Aim of the exercise
Return the entries in their entirety, precisely as given.

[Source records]
==================================================
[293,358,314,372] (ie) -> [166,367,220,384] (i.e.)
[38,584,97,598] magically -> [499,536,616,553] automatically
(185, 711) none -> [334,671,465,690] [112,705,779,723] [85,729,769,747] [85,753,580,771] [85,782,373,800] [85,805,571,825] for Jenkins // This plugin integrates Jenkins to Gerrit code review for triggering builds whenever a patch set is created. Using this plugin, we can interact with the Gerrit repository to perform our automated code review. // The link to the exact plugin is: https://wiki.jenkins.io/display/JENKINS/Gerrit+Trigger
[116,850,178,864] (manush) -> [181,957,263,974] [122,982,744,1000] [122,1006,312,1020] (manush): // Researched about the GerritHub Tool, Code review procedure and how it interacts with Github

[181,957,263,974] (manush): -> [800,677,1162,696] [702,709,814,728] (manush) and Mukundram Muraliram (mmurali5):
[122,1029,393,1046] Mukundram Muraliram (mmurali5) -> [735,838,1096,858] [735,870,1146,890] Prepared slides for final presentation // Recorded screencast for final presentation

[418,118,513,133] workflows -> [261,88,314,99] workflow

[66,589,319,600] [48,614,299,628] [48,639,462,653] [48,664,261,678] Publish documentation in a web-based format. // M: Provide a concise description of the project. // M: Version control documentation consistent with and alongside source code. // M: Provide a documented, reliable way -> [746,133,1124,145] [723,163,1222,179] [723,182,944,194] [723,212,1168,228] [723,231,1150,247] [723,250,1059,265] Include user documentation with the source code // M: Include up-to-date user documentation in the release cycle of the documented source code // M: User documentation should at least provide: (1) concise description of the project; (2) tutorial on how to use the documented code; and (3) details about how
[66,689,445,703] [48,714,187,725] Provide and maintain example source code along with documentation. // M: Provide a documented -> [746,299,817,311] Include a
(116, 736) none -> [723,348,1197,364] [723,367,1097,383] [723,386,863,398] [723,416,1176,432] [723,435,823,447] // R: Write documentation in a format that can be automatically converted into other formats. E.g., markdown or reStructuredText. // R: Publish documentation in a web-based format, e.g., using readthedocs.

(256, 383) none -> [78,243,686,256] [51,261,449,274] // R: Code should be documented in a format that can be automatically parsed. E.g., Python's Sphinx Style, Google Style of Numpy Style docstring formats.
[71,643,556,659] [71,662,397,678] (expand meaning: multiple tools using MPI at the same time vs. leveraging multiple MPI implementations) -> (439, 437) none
==================================================
Solved problem
[293,358,314,372] (ie) -> [166,367,220,384] (i.e.)
[38,584,97,598] magically -> [499,536,616,553] automatically
(185, 711) none -> [334,671,465,690] [112,705,779,723] [85,729,769,747] [85,753,580,771] [85,782,373,800] [85,805,571,825] for Jenkins // This plugin integrates Jenkins to Gerrit code review for triggering builds whenever a patch set is created. Using this plugin, we can interact with the Gerrit repository to perform our automated code review. // The link to the exact plugin is: https://wiki.jenkins.io/display/JENKINS/Gerrit+Trigger
[116,850,178,864] (manush) -> [181,957,263,974] [122,982,744,1000] [122,1006,312,1020] (manush): // Researched about the GerritHub Tool, Code review procedure and how it interacts with Github

[181,957,263,974] (manush): -> [800,677,1162,696] [702,709,814,728] (manush) and Mukundram Muraliram (mmurali5):
[122,1029,393,1046] Mukundram Muraliram (mmurali5) -> [735,838,1096,858] [735,870,1146,890] Prepared slides for final presentation // Recorded screencast for final presentation

[418,118,513,133] workflows -> [261,88,314,99] workflow

[66,589,319,600] [48,614,299,628] [48,639,462,653] [48,664,261,678] Publish documentation in a web-based format. // M: Provide a concise description of the project. // M: Version control documentation consistent with and alongside source code. // M: Provide a documented, reliable way -> [746,133,1124,145] [723,163,1222,179] [723,182,944,194] [723,212,1168,228] [723,231,1150,247] [723,250,1059,265] Include user documentation with the source code // M: Include up-to-date user documentation in the release cycle of the documented source code // M: User documentation should at least provide: (1) concise description of the project; (2) tutorial on how to use the documented code; and (3) details about how
[66,689,445,703] [48,714,187,725] Provide and maintain example source code along with documentation. // M: Provide a documented -> [746,299,817,311] Include a
(116, 736) none -> [723,348,1197,364] [723,367,1097,383] [723,386,863,398] [723,416,1176,432] [723,435,823,447] // R: Write documentation in a format that can be automatically converted into other formats. E.g., markdown or reStructuredText. // R: Publish documentation in a web-based format, e.g., using readthedocs.

(256, 383) none -> [78,243,686,256] [51,261,449,274] // R: Code should be documented in a format that can be automatically parsed. E.g., Python's Sphinx Style, Google Style of Numpy Style docstring formats.
[71,643,556,659] [71,662,397,678] (expand meaning: multiple tools using MPI at the same time vs. leveraging multiple MPI implementations) -> (439, 437) none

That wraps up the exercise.